{ucfirst:string}

Description

Uppercases the first character of a string and returns the result. Only the first character is changed - the rest of the string is left exactly as it is, it is NOT lowercased. This is the counterpart of the PHP function ucfirst. Use it to turn a stored lowercase value (a status key, a tag, a category slug) into a display label with an initial capital, for example draft becomes Draft. Related commands: ucwords uppercases the first letter of every word, lcfirst lowercases the first letter, strtolower and strtoupper change the whole string. Combine with strtolower when you want the rest of the text lowered before capitalizing the first letter.
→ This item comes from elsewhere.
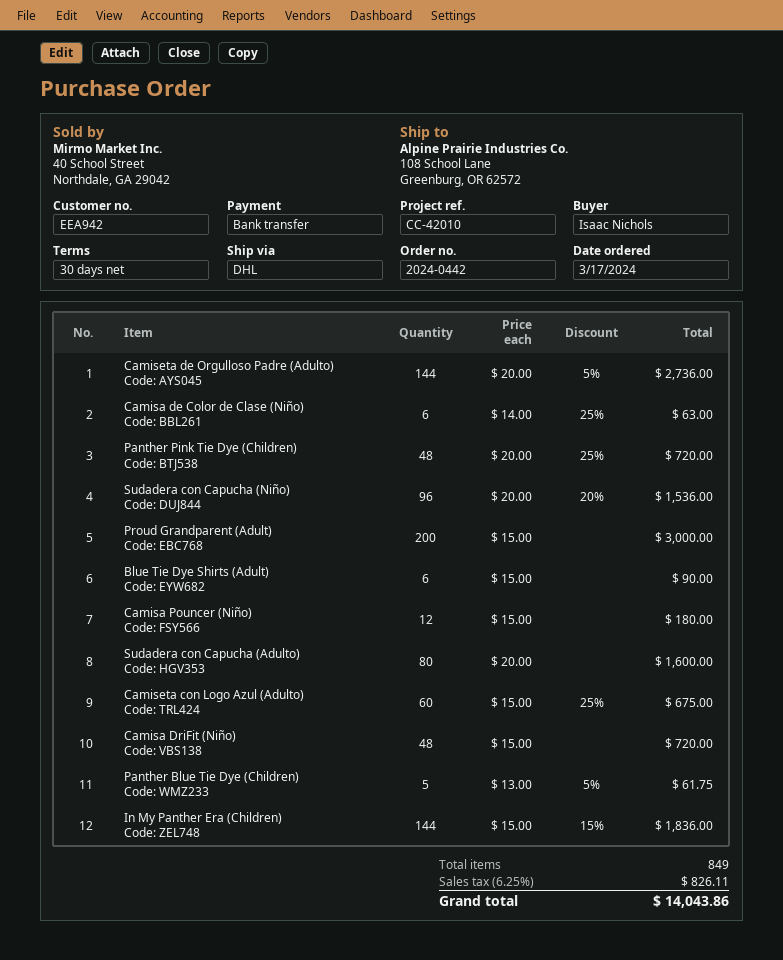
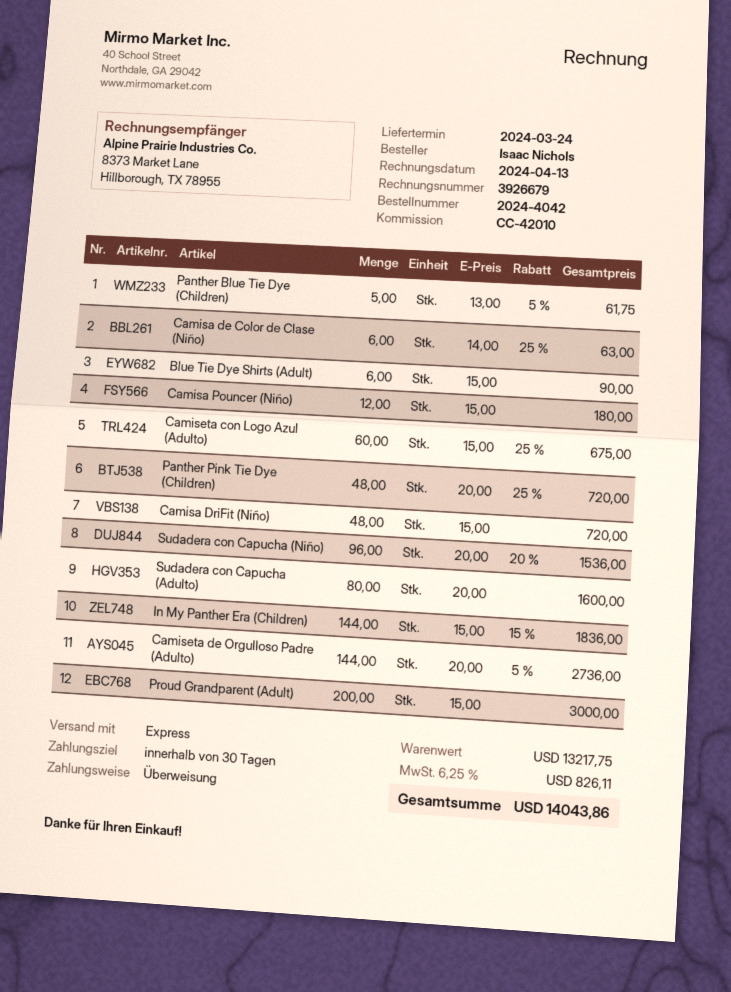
order number: 2024-0442 -> 2024-4042
shipping method: DHL -> express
On a UTF-8 install the first character is uppercased with multibyte awareness, so a leading accented letter (an a-acute becomes A-acute) is handled correctly. The argument is not trimmed: a leading space is treated as the first character and stays a space.

Parameters

string optional default (empty string)

The text whose first character is uppercased. The rest of the string is returned unchanged - it is not lowercased. Leading whitespace is not trimmed, so a leading space stays the first character and is left as-is.

Examples

test{ucfirst:draft}
ExpectedDraft
ActualDraft
A common real-world use: turn a stored lowercase value (a status, tag, or category key) into a display label with an initial capital.
test{ucfirst:hello world}
ExpectedHello world
ActualHello world
The first character is uppercased; the rest of the string keeps its existing case. Only the very first character is touched.
test[{ucfirst:}]
Expected[]
Actual[]
With no argument the result is the empty string. The brackets are only shown here to make the empty result visible.
test{ucfirst:iPhone}
ExpectedIPhone
ActualIPhone
Only the leading character is affected: the i becomes I and the capital P inside the word is preserved. ucfirst never re-cases anything but the first character.
test{ucfirst:hELLO}
ExpectedHELLO
ActualHELLO
ucfirst does NOT lowercase the rest. Here the first letter is already-or-now uppercase and the remaining HELLO is left untouched. Use strtolower first if you want the rest lowered.